“It doesn’t hurt to show that you
actually care. This is a statement that is not just symbolic, but actually
shows that you care about people. It doesn’t hurt to show some empathy.”
That was Sen. John Cornyn’s
(R-Texas) in
the New York Times, endorsing legislation that will
result in the early release of thousands of federal prison inmates.
Cornyn, whose sense of empathy must
have developed at Washington, D.C. cocktail parties, should prove he truly
cares for people whose neighborhoods have been ravaged by drugs and violent
crimes by moving to those one of those neighborhoods so he can see for himself
the impact of releasing early thousands of hardened drug kingpins and violent
criminals back on to the streets of America.
Cornyn’s ‘empathetic’ conscience
needs to meet the reality of the street, where a
77 percent recidivism rate amongst released prisoners is the norm, with 25 percent of those crimes being violent and nature.
This is something Cornyn would have been acutely aware of when he was an
Associate Justice to the Texas Supreme Court as well as the state’s Attorney
General who once famously
argued that Texas’ death penalty law should be the model for the nation.

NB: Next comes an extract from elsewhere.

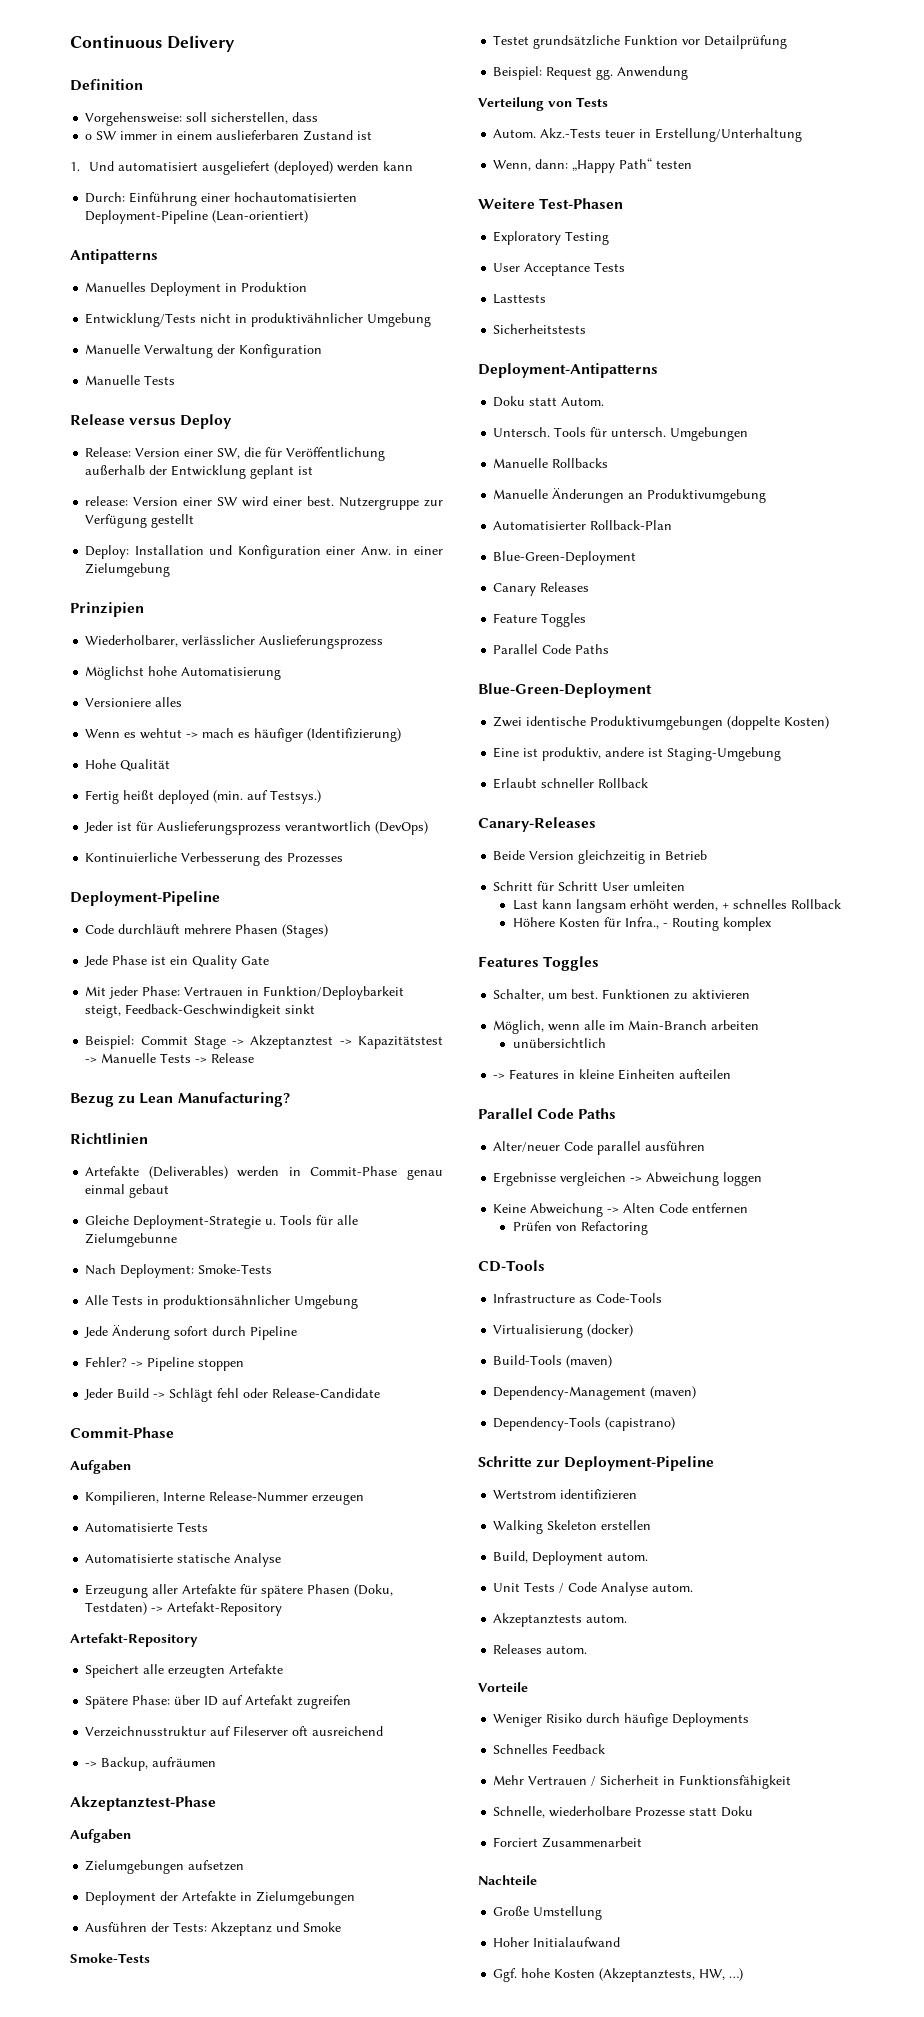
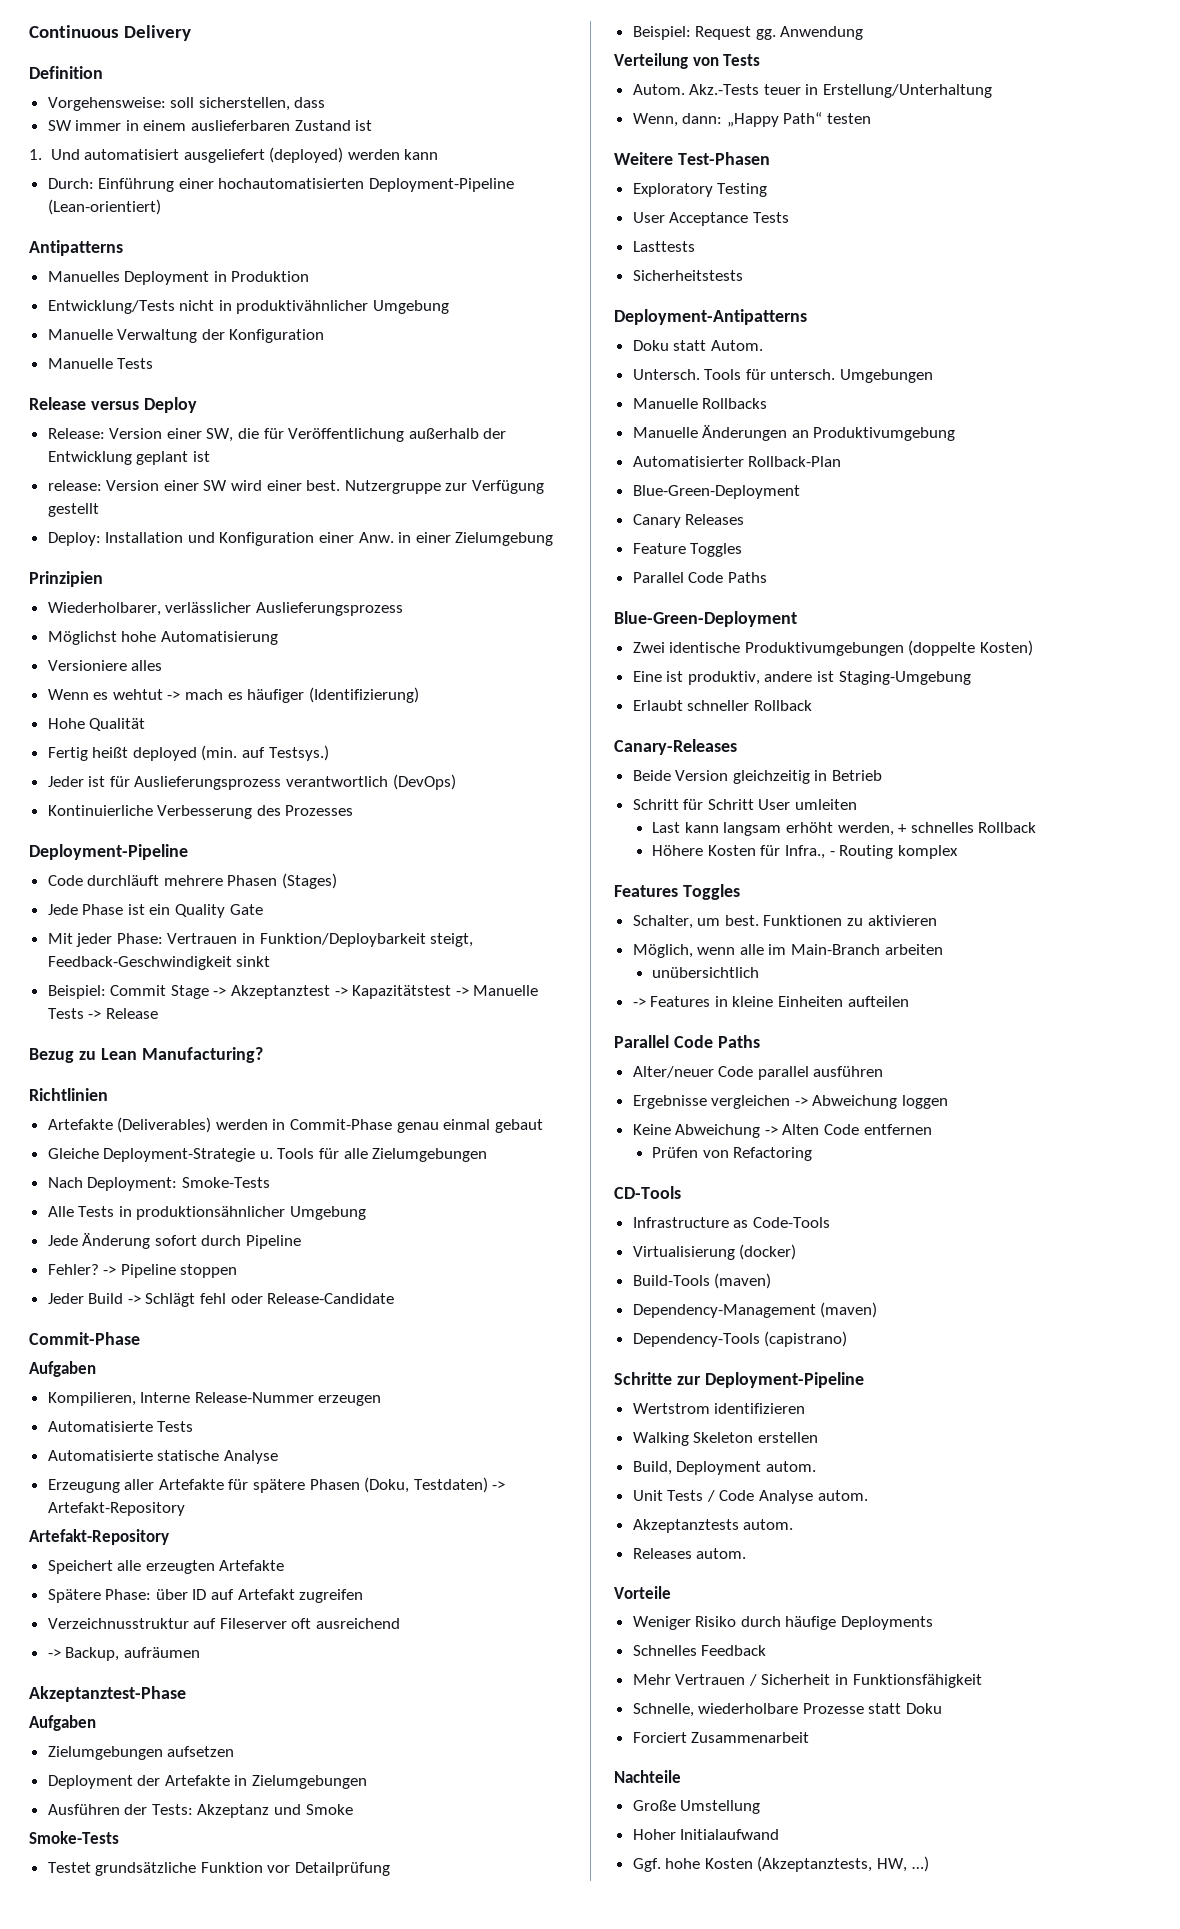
[85,134,93,140] o -> (326, 102) none
[85,1233,178,1247] Zielumgebunne -> [372,1148,488,1162] Zielumgebungen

A truly empathetic response is to
protect neighborhoods and not to release criminals en masse. And the best
action that Congress can take is to reject any legislation that releases
thousands of criminals early.
What is truly remarkable is that
while in the Senate minority, Cornyn
argued vociferously against early criminal release in 2011 in a letter when the
sentencing commission implemented retroactive sentencing reductions of the Fair
Sentencing Act of 2010.
And again in
2014 when the Smarter Sentencing Act of 2014 was proposed, the precursor of the
current legislation, Cornyn objected citing the
nation’s “historic heroin epidemic” and warning of tens of thousands of
“additional murders, rapes, robberies, aggravated assaults, burglaries, thefts,
auto thefts, and incidents of arson.”
If anything, the rise of the use of
heroin has become more endemic since 2014, and the streets more dangerous.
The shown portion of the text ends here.